_Exercise objective_:
Only one span of the listing below is wanted: the lines from the one with "GG-W-WDGBL: 6 x" through the one with "total: 2948.84 -> 3542.47", reproduced exactly, both ends kept.

_Record extracts_:
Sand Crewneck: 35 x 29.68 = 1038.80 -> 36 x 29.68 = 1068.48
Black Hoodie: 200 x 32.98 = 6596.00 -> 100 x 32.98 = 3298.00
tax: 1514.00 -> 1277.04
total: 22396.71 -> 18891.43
==
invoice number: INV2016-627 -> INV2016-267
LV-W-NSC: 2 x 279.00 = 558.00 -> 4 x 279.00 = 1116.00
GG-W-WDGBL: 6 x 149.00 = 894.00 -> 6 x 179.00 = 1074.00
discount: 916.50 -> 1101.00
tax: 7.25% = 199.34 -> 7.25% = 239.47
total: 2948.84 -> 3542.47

_Task response_:
GG-W-WDGBL: 6 x 149.00 = 894.00 -> 6 x 179.00 = 1074.00
discount: 916.50 -> 1101.00
tax: 7.25% = 199.34 -> 7.25% = 239.47
total: 2948.84 -> 3542.47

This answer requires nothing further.